# PROBLEM STATEMENT
Transcribe exactly the line containing "padding: 3px 10px 3px 8px;" and every line after it, through the end of the records below.

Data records

┄┄┄┄┄┄┄┄┄┄

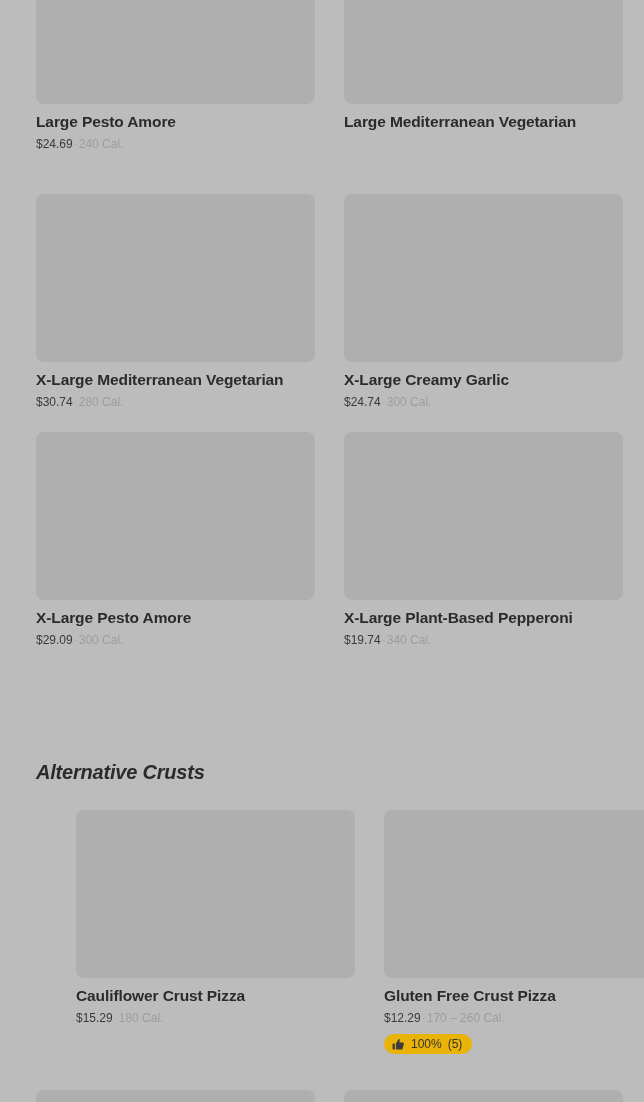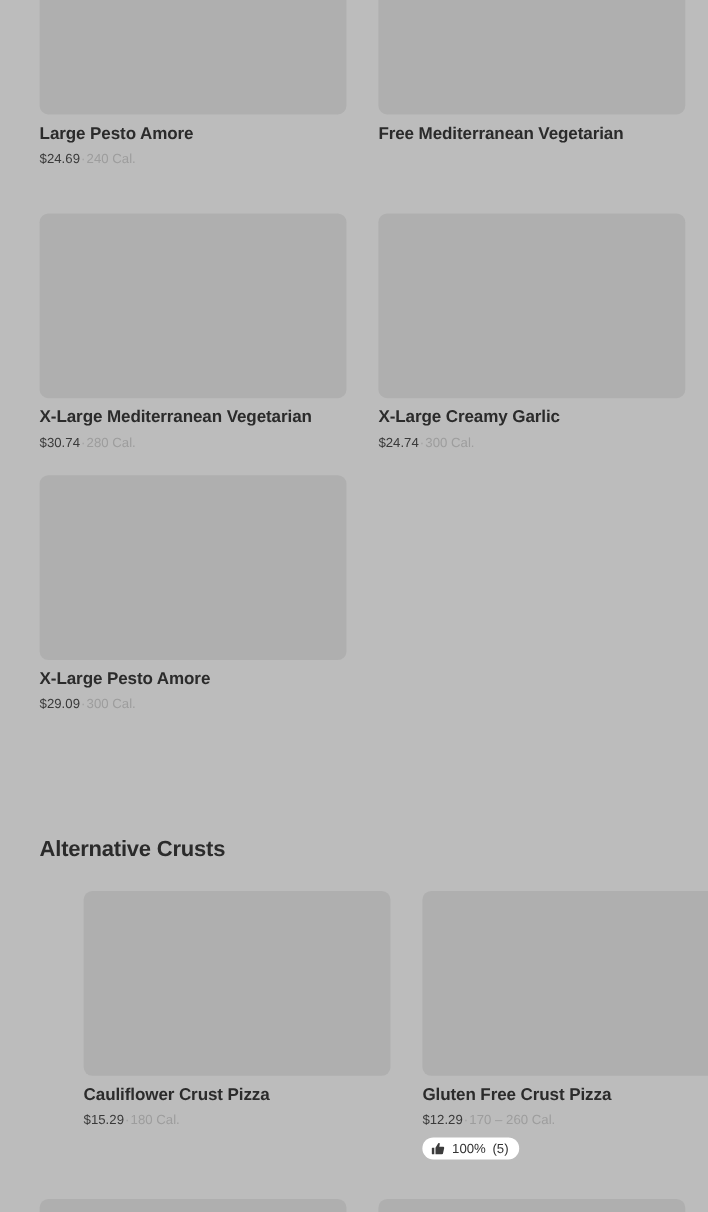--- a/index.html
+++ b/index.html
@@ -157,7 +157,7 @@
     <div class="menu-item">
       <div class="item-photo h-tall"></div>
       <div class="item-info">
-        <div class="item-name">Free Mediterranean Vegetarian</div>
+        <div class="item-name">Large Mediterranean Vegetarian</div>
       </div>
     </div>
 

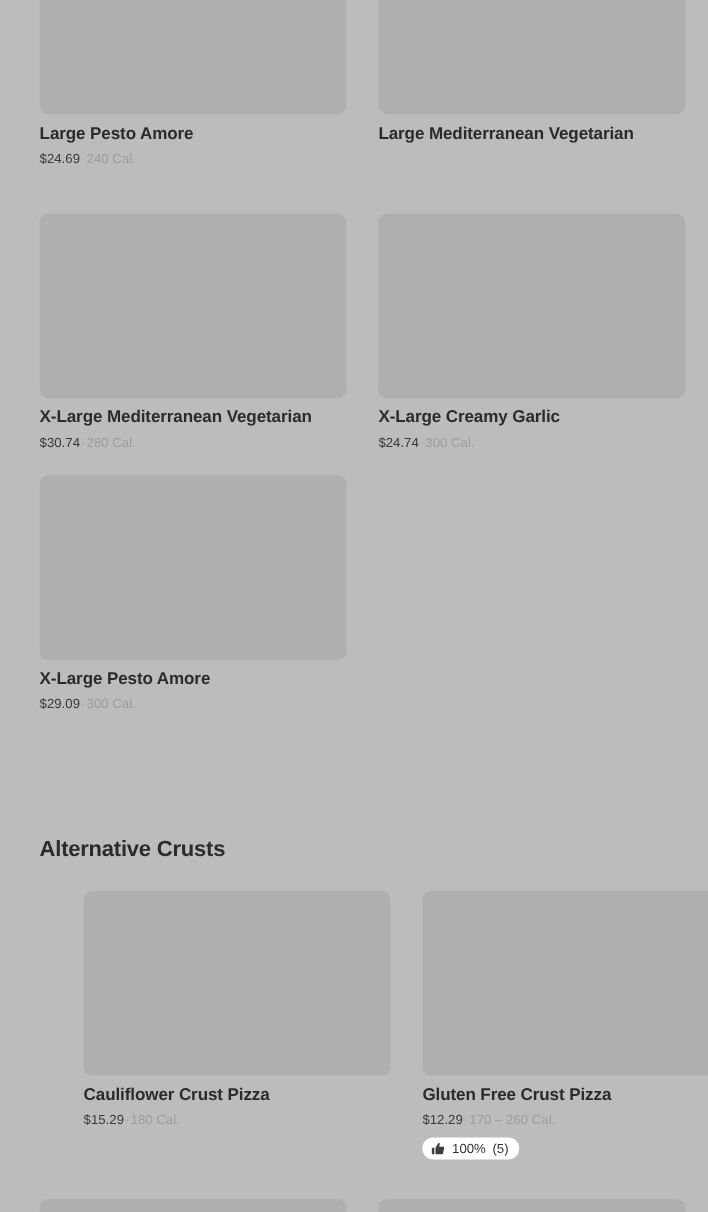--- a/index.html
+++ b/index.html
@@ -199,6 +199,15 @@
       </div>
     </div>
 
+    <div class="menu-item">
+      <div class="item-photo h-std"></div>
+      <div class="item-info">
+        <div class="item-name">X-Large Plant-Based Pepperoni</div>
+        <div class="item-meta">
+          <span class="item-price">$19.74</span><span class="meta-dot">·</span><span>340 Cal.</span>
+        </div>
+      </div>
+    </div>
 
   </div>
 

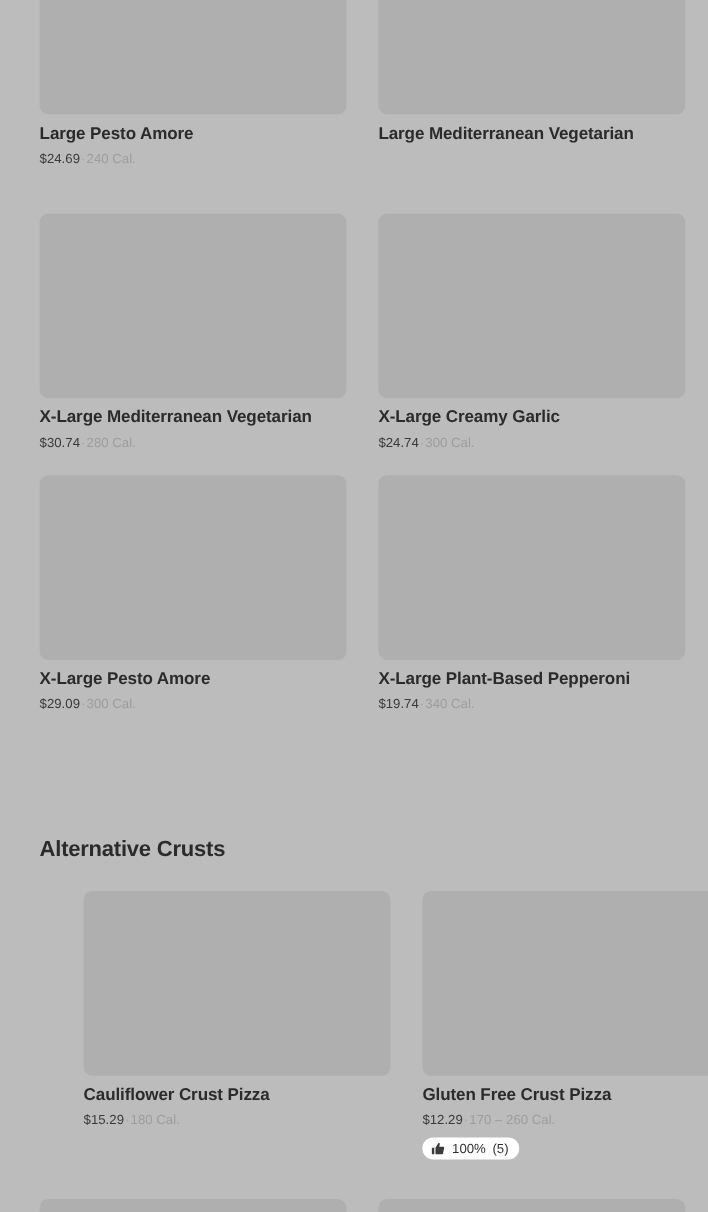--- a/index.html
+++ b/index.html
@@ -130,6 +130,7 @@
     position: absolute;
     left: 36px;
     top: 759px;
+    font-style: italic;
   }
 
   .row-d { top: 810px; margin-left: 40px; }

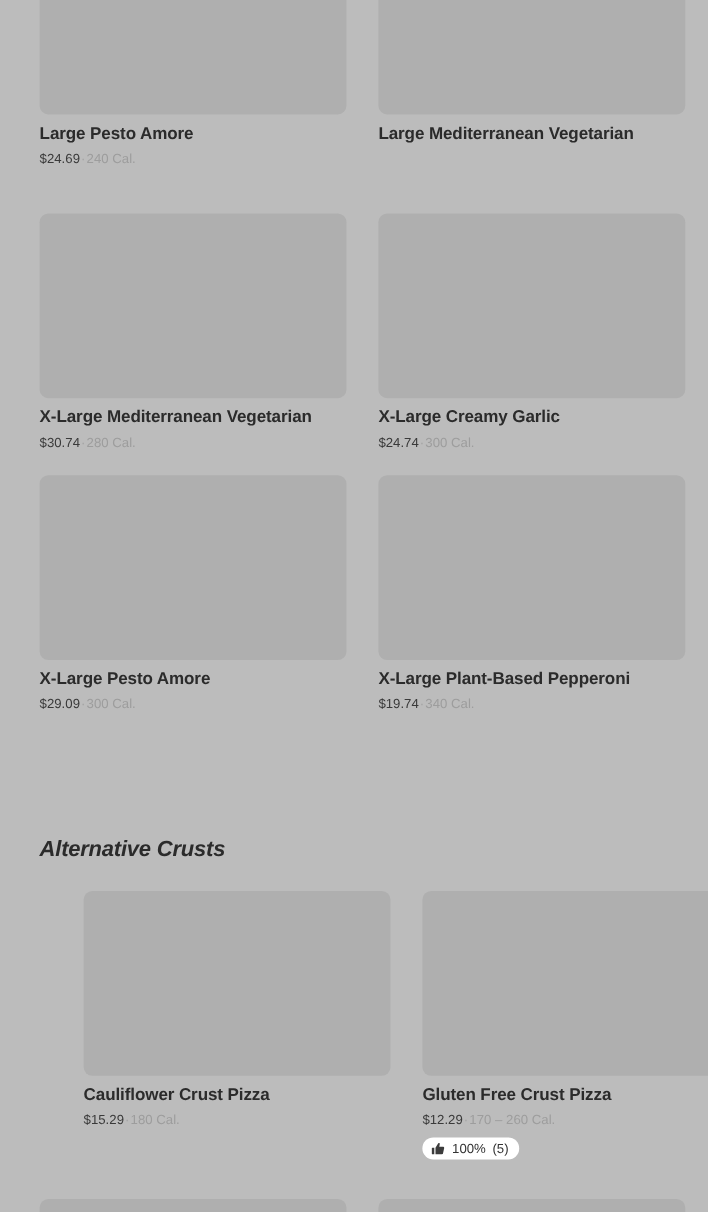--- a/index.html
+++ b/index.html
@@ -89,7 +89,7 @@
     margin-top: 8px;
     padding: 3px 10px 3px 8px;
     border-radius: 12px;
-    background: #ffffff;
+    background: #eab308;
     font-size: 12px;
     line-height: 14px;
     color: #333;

┄┄┄┄┄┄┄┄┄┄

# PROBLEM SOLUTION
     padding: 3px 10px 3px 8px;
     border-radius: 12px;
-    background: #ffffff;
+    background: #eab308;
     font-size: 12px;
     line-height: 14px;
     color: #333;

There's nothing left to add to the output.